Smalldog was quiet a moment, putting things together. “She took the baby, trying to get to safety, and you stayed back to throw rocks and give them both a fighting chance.”

“That’s the size of it,” Cork said.

“Why?”

“Why what?”

“Why risk your lives for a child not even yours?”

“We saw what was done to your sister.”

“And you thought it was me and that I’d do something like that to her baby?” Smalldog sounded as if all the pieces were falling into place for him.

“I didn’t know who you were, only that you were hunting us.”

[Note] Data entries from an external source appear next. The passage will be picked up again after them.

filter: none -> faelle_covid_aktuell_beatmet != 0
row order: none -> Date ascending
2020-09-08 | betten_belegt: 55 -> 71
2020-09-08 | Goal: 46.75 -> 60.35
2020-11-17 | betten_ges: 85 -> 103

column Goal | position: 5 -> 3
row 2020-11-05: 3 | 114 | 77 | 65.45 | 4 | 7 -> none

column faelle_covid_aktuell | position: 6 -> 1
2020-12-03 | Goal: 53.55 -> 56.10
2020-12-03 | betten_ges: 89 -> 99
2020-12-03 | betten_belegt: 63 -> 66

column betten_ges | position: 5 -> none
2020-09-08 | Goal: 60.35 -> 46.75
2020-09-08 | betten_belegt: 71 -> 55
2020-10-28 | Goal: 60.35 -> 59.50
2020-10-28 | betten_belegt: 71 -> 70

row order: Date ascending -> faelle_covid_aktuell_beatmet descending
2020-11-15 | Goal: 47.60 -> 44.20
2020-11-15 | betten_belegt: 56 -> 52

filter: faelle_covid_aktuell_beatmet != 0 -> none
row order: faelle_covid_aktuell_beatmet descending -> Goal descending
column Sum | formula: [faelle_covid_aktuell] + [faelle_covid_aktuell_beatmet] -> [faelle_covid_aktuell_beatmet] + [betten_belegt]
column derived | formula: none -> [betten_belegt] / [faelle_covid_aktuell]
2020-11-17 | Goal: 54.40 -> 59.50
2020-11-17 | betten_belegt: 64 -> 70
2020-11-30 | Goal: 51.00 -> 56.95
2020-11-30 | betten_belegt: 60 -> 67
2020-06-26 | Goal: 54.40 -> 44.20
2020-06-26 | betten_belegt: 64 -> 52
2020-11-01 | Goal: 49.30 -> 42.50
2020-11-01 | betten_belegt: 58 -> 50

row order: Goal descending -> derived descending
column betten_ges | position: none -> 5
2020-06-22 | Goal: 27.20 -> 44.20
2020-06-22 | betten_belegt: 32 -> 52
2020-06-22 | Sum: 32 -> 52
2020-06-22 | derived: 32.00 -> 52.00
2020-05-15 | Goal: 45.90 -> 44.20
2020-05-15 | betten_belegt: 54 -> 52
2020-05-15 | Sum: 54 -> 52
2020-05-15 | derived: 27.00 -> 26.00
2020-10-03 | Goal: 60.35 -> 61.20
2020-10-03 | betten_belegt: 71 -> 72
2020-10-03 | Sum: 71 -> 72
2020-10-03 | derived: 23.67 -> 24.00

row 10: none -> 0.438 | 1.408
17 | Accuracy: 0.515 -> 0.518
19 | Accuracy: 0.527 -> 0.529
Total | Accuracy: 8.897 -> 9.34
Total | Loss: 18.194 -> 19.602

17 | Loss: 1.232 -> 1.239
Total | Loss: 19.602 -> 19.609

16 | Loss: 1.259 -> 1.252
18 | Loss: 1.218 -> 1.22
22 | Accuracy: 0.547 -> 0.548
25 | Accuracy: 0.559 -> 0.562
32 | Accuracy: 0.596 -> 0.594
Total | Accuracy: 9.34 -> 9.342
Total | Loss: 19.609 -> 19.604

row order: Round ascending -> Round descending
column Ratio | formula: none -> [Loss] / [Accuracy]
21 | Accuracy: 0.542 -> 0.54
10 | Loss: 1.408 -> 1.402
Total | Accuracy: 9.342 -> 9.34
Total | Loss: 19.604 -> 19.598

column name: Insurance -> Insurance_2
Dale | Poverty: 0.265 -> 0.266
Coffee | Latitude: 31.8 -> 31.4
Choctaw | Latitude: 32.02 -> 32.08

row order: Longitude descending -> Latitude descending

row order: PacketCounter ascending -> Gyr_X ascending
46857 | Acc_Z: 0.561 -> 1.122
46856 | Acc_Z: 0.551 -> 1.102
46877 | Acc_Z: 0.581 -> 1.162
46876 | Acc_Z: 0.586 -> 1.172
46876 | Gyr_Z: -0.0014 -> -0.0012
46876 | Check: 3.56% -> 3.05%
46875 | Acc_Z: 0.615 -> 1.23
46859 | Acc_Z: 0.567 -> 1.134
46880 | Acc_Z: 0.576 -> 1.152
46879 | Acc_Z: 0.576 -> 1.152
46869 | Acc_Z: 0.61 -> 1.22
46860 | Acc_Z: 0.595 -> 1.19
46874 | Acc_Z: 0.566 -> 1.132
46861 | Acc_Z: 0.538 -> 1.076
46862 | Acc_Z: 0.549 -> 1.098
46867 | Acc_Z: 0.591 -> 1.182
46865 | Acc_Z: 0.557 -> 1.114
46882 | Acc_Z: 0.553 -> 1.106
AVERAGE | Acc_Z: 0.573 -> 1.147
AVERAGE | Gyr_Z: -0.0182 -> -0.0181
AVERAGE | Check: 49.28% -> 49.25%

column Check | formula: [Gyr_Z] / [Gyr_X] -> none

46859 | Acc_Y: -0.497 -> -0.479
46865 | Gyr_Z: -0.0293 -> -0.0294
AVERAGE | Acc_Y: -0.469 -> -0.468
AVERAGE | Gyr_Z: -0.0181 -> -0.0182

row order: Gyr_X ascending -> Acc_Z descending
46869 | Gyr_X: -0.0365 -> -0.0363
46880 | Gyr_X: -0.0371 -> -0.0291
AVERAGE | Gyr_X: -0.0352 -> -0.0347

“And when you found out who I was, you still believed I could have done it.” Anger had returned to his voice and tension to his body. “You thought because I’m Indian I would do a thing like that to my own sister?
Chimook
.” He spat out the unkind Ojibwe word for a white man.

“Anishinaabe indaaw,”
Cork said. I am Anishinaabe.

“You’re Shinnob?”

“My grandmother was true-blood Iron Lake Ojibwe.”

“You don’t look Shinnob.”

“And you look like a man who might have killed his own sister. How can either of us be sure?” Cork waited a moment. “It’s clear to me now that you thought we were the ones who killed Lily. Why would we do that?”

“I didn’t know. I only knew she was dead, and there were two strangers out there with her baby. You tell me what you would have thought.”

The tone of the conversation had become more reasonable, Rose believed, but the man still held the knife to her throat.

“Did you think that we were part of the Seven Trumpets people?” Cork asked.